Die wirtschaftliche Lage der Ukraine und der Finanzierungsbedarf
Seit Beginn des russischen Angriffskriegs steht die Ukraine vor einer schwierigen wirtschaftlichen und finanziellen Lage. Die Militärausgaben stiegen drastisch, während die Wirtschaft einbrach, wodurch der Bedarf an Finanzierung von außen stark wuchs.
In den ersten Kriegsmonaten musste die ukrainische Nationalbank Geld drucken, um das Haushaltsdefizit zu finanzieren. Gleichzeitig hatte die Ukraine seit Februar 2022 keinen Zugang zum internationalen Kapitalmarkt, was zu einer hohen Inflation führte. Mit der Zeit begannen die internationalen Partner, ihre Hilfe besser zu koordinieren. Sie schufen die Multi-Agency Donor Coordination Platform, und identifizierten Finanzierungsquellen neben den multilateralen Finanzinstitutionen. Ein Wendepunkt war die Schaffung des EU-Finanzierungsinstruments Ukraine Facility, welches eine regelmäßige Finanzierung ermöglichte. Ein weiterer Meilenstein war als die G7 2024 das ERA-Darlehen (Extraordinary Revenue Acceleration Loan) gewährte. Doch bleibt eine entscheidende Frage: Reichen diese Mittel aus, um den Finanzbedarf der Ukraine 2025 zu decken?

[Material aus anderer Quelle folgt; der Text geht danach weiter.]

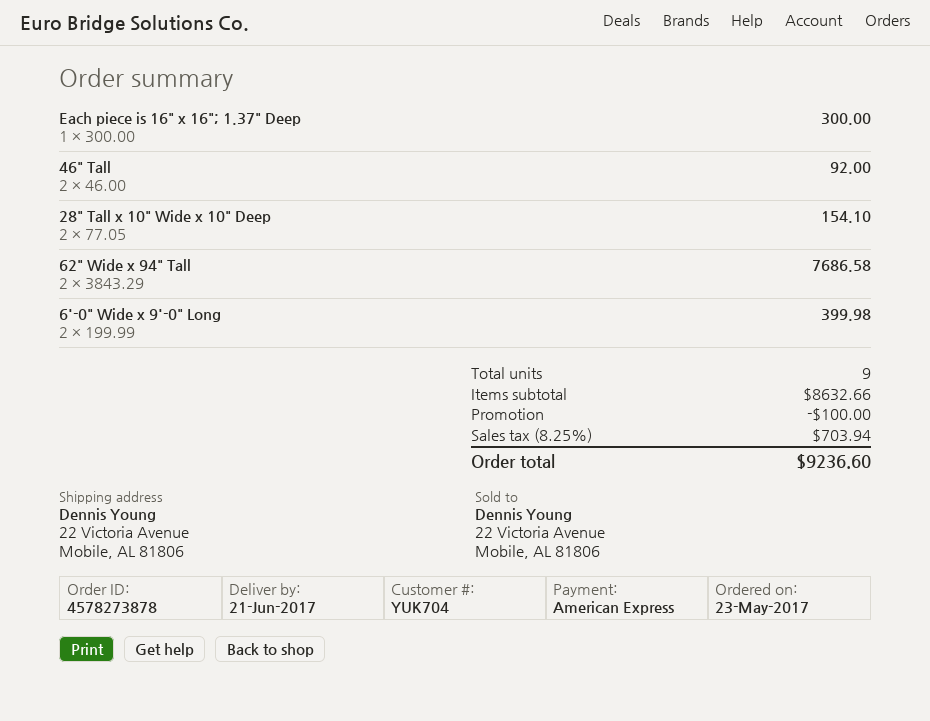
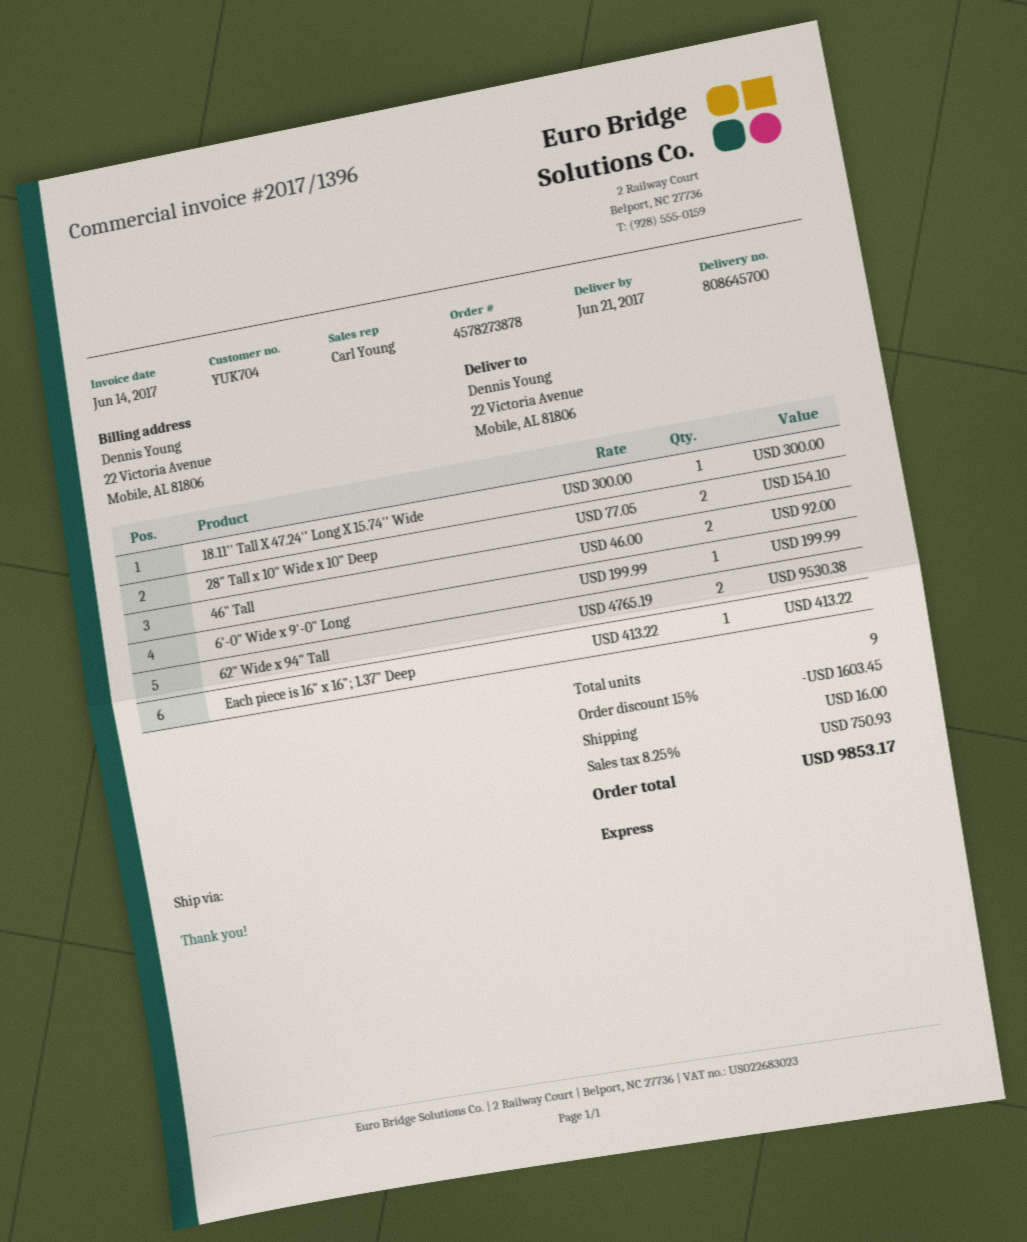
Each piece is 16" x 16"; 1.37" Deep: 1 x 300.00 = 300.00 -> 1 x 413.22 = 413.22
62" Wide x 94" Tall: 2 x 3843.29 = 7686.58 -> 2 x 4765.19 = 9530.38
6'-0" Wide x 9'-0" Long: 2 x 199.99 = 399.98 -> 1 x 199.99 = 199.99
18.11'' Tall X 47.24'' Long X 15.74'' Wide: none -> 1 x 300.00 = 300.00
discount: 100.00 -> 1603.45
shipping: none -> 16.00
tax: 8.25% = 703.94 -> 8.25% = 750.93
total: 9236.60 -> 9853.17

Wirtschaftsentwicklung und Haushaltslage
Nach einem Einbrechen des Bruttoinlandsproduktes um 28,8 % im Jahr 2022 konnte die ukrainische Wirtschaft 2023 ein Wachstum von 5,5 % verzeichnen. Für 2024 und 2025 erwarten Beobachter ein moderates Wachstum, aber bis 2027 wird die Wirtschaft nicht erholen.
Der Staatshaushalt bleibt kriegsbedingt unsicher. Die Einnahmenprognosen für 2025 liegen bei 49,8 Mrd. USD (5 % über dem Vorkriegsniveau), decken aber nicht die Ausgaben von 88,2 Mrd. USD. Das daraus resultierende Defizit von 38,4 Mrd. USD (20,4 % des BIP) erhofft Kyjiw durch internationale Hilfe, inländische Kredite und Steuerreformen zu decken. Die Schätzung des Defizits von 38,4 Mrd. USD entspricht der niedrigsten seit Kriegsbeginn und liegt im Rahmen der Prognosen des IWF und des Instituts für Wirtschaftsforschung (GET/IER).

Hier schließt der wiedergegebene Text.